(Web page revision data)
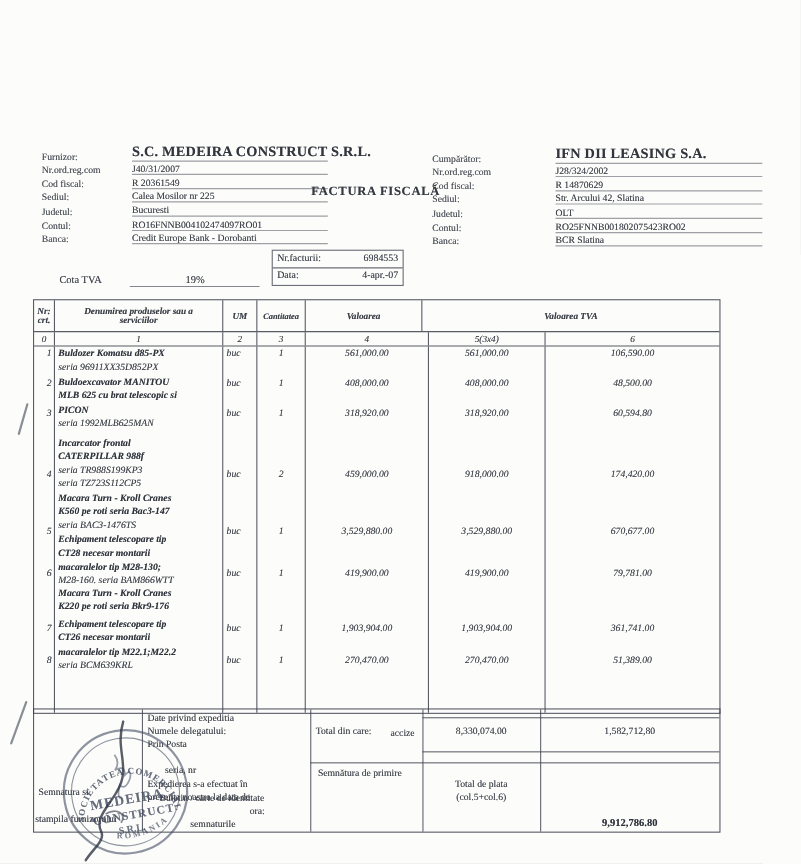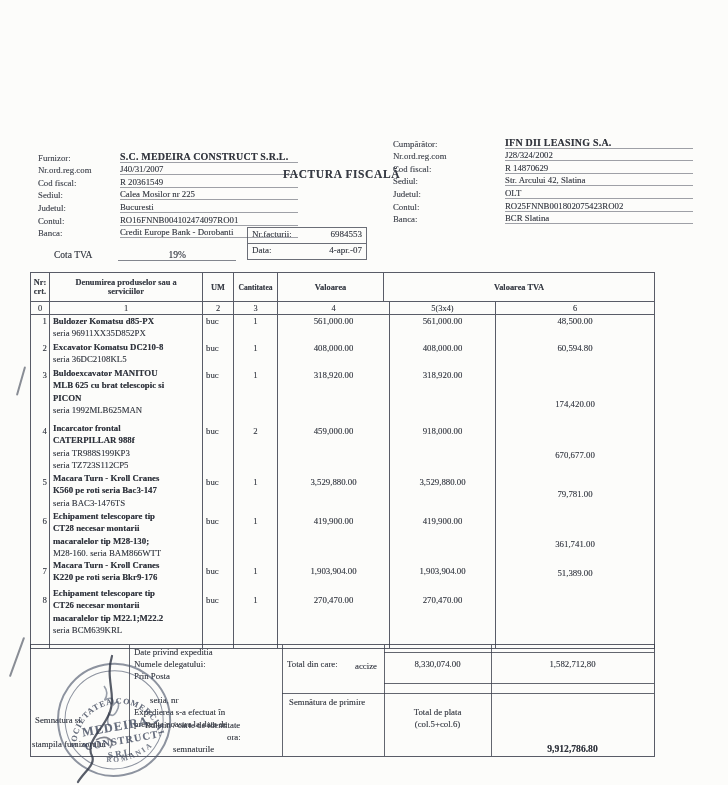--- a/index.html
+++ b/index.html
@@ -9,32 +9,32 @@
   .b{font-weight:bold;}
   
   .party{display:flex;flex-direction:column;}
   .party-row{display:flex;height:12.6px;align-items:flex-end;}
   .flabel{font-size:8.8px;color:#4a4e57;flex:none;}
   .fval{font-size:8.8px;border-bottom:1px solid rgba(80,84,96,.55);white-space:nowrap;}
   .supplier .flabel{width:82px;}
   .supplier .fval{width:178px;}
   .buyer .flabel{width:112px;}
   .buyer .fval{width:188px;}
-  .company{font-weight:bold;font-size:10px;letter-spacing:.2px;color:#33363e;}
+  .company{font-weight:bold;font-size:13px;letter-spacing:.2px;color:#33363e;}
   .title{font-size:11.5px;font-weight:bold;letter-spacing:.6px;color:#363a43;}
   
   .invbox{border:1px solid rgba(70,74,86,.8);width:118px;font-size:9px;}
   .invbox-row{display:flex;justify-content:space-between;padding:1px 4px 0 4px;height:14px;}
   .invbox-row+.invbox-row{border-top:1px solid rgba(70,74,86,.8);}
   
   .vatline{font-size:9.5px;}
   .vat-underline{display:inline-block;width:118px;border-bottom:1px solid rgba(80,84,96,.7);
                  text-align:center;font-size:9.5px;margin-left:24px;}
   
-  .tbl{border:1px solid rgba(60,64,76,.85);width:623px;font-size:8.8px;}
+  .tbl{border:1px solid rgba(60,64,76,.85);width:623px;font-size:8.8px;font-style:italic;}
   .trow{display:flex;}
   .hcell{border-right:1px solid rgba(60,64,76,.85);text-align:center;font-weight:bold;
          font-size:8.4px;display:flex;flex-direction:column;justify-content:center;color:#3a3e47;}
   .hcell:last-child,.bcol:last-child{border-right:none;}
   .hrow1{height:28px;border-bottom:1px solid rgba(60,64,76,.85);}
   .hrow2{height:12px;border-bottom:1px solid rgba(60,64,76,.85);}
   .hrow2 .hcell{font-weight:normal;font-size:8.4px;}
   .c0{width:18px;flex:none;}
   .c1{width:152px;flex:none;}
   .c2{width:30px;flex:none;}
@@ -62,21 +62,21 @@
   .paytotal{font-weight:bold;font-size:9.6px;color:#2e323b;margin-top:28px;}
   
   .ink{text-shadow:0 0 .5px rgba(62,66,75,.55);}
   .pen-mark{position:absolute;background:#4b5160;opacity:.65;border-radius:1px;}
 </style>
 </head>
 <body>
 
 <div class="page ink">
 
-  <div class="abs party supplier" style="left:38px;top:150px;">
+  <div class="abs party supplier" style="left:38px;top:134px;">
     <div class="party-row">
       <span class="flabel">Furnizor:</span>
       <span class="fval company">S.C. MEDEIRA CONSTRUCT S.R.L.</span>
     </div>
     <div class="party-row">
       <span class="flabel">Nr.ord.reg.com</span>
       <span class="fval">J40/31/2007</span>
     </div>
     <div class="party-row">
       <span class="flabel">Cod fiscal:</span>
@@ -185,24 +185,20 @@
         <div class="rcell h-r5 nrc">5</div>
         <div class="rcell h-r6 nrc">6</div>
         <div class="rcell h-r7 nrc">7</div>
         <div class="rcell h-r8 nrc">8</div>
       </div>
       <div class="bcol c1">
         <div class="rcell h-r1">
           <div class="dline b">Buldozer Komatsu d85-PX</div>
             <div class="dline">seria 96911XX35D852PX</div>
         </div>
-        <div class="rcell h-r2">
-          <div class="dline b">Excavator Komatsu DC210-8</div>
-            <div class="dline">seria 36DC2108KL5</div>
-        </div>
         <div class="rcell h-r3">
           <div class="dline b">Buldoexcavator MANITOU</div>
             <div class="dline b">MLB 625 cu brat telescopic si</div>
           <div class="dline b">PICON</div>
             <div class="dline">seria 1992MLB625MAN</div>
         </div>
         <div class="rcell h-r4">
           <div class="dline b">Incarcator frontal</div>
             <div class="dline b">CATERPILLAR 988f</div>
           <div class="dline">seria TR988S199KP3</div>
@@ -264,20 +260,21 @@
         <div class="rcell h-r1 ctr">561,000.00</div>
         <div class="rcell h-r2 ctr">408,000.00</div>
         <div class="rcell h-r3 ctr">318,920.00</div>
         <div class="rcell h-r4 ctr">918,000.00</div>
         <div class="rcell h-r5 ctr">3,529,880.00</div>
         <div class="rcell h-r6 ctr">419,900.00</div>
         <div class="rcell h-r7 ctr">1,903,904.00</div>
         <div class="rcell h-r8 ctr">270,470.00</div>
       </div>
       <div class="bcol c6">
+        <div class="rcell h-r1 ctr">106,590.00</div>
         <div class="rcell h-r2 ctr">48,500.00</div>
         <div class="rcell h-r3 ctr">60,594.80</div>
         <div class="rcell h-r4 ctr">174,420.00</div>
         <div class="rcell h-r5 ctr">670,677.00</div>
         <div class="rcell h-r6 ctr">79,781.00</div>
         <div class="rcell h-r7 ctr">361,741.00</div>
         <div class="rcell h-r8 ctr">51,389.00</div>
       </div>
     </div>
   </div>

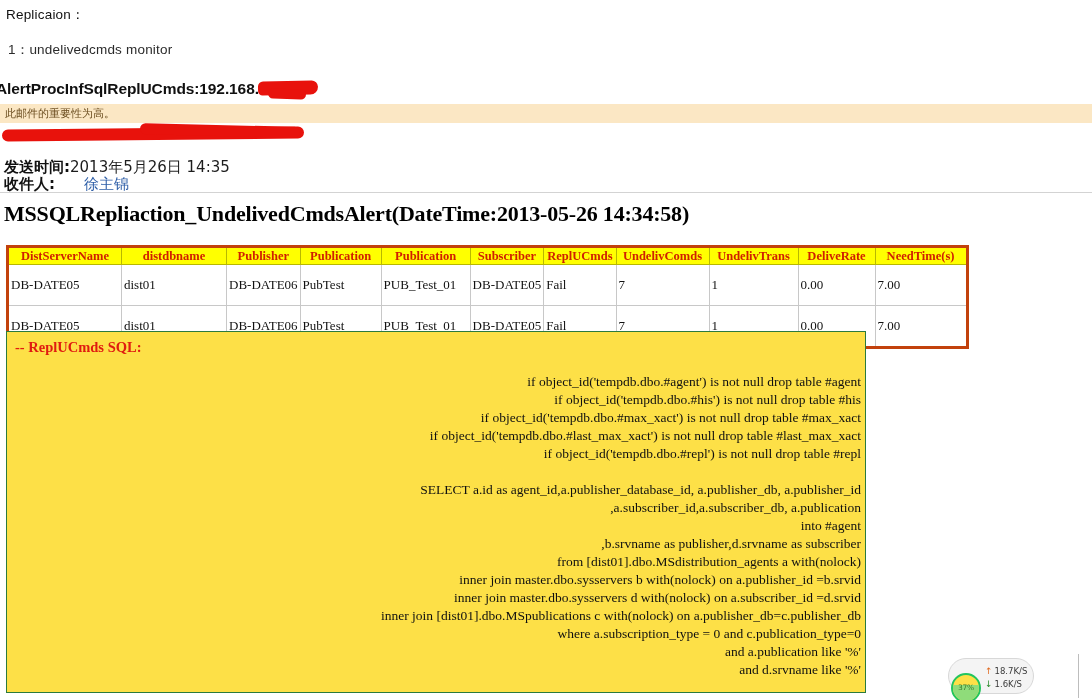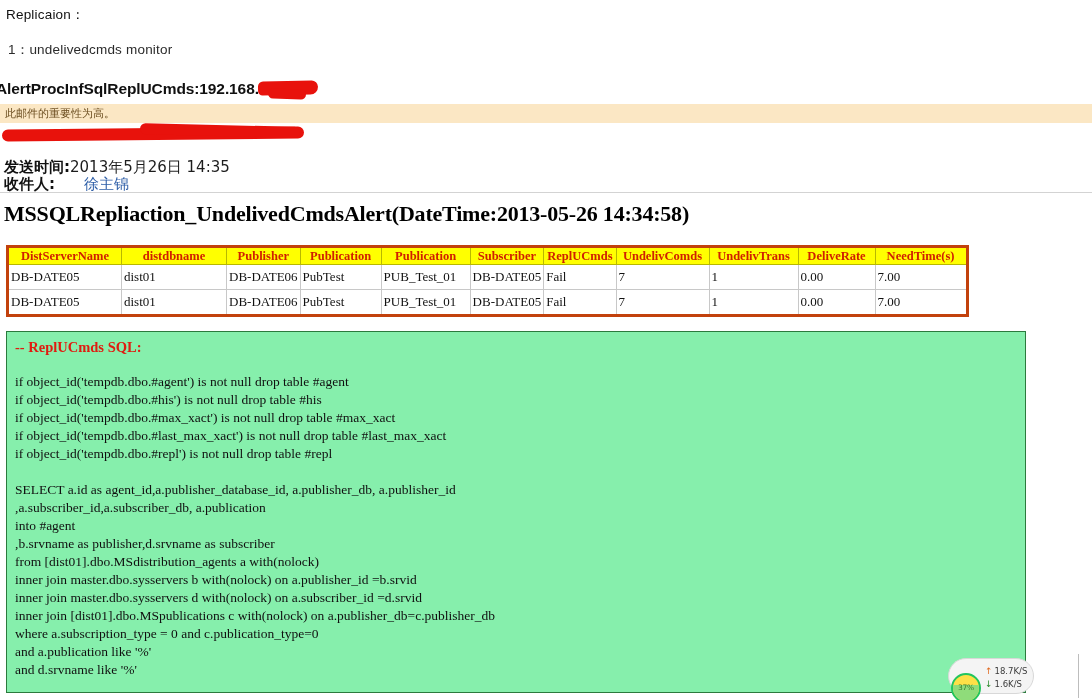--- a/index.html
+++ b/index.html
@@ -159,21 +159,21 @@
     font-size: 12.5px;
     text-align: center;
     padding: 1px 3px;
     border: 1px solid #b8b800;
     white-space: nowrap;
     line-height: 14px;
   }
   #alert-table td {
     color: #111111;
     font-size: 13px;
-    padding: 4px 2px;
+    padding: 12px 2px;
     border: 1px solid #c8c8c8;
     white-space: nowrap;
     line-height: 16px;
     height: 16px;
   }
   #alert-table td.c-dist { width: 108px; }
   #alert-table td.c-db   { width: 100px; }
   #alert-table td.c-pub  { width: 68px; }
   #alert-table td.c-pubdb{ width: 76px; }
   #alert-table td.c-pcn  { width: 84px; }
@@ -181,26 +181,27 @@
   #alert-table td.c-run  { width: 60px; }
   #alert-table td.c-uc   { width: 88px; }
   #alert-table td.c-ut   { width: 84px; }
   #alert-table td.c-dr   { width: 72px; }
   #alert-table td.c-nt   { width: 86px; }
 
   
   #sql-box {
     position: absolute;
     left: 6px; top: 331px;
-    width: 1020px;
+    width: 860px;
     height: 362px;
     border: 1px solid #2b7a3d;
-    background: #86efac;
+    background: #fde047;
     box-sizing: border-box;
     overflow: hidden;
+    text-align: right;
   }
   #sql-heading {
     position: absolute;
     left: 8px; top: 7px;
     font-family: "Liberation Serif", "DejaVu Serif", serif;
     font-weight: bold;
     font-size: 14.5px;
     color: #e01b10;
     white-space: nowrap;
   }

Task
Every line of the records above that contains the word "justify" should be counted, and only the total given.

Your response
2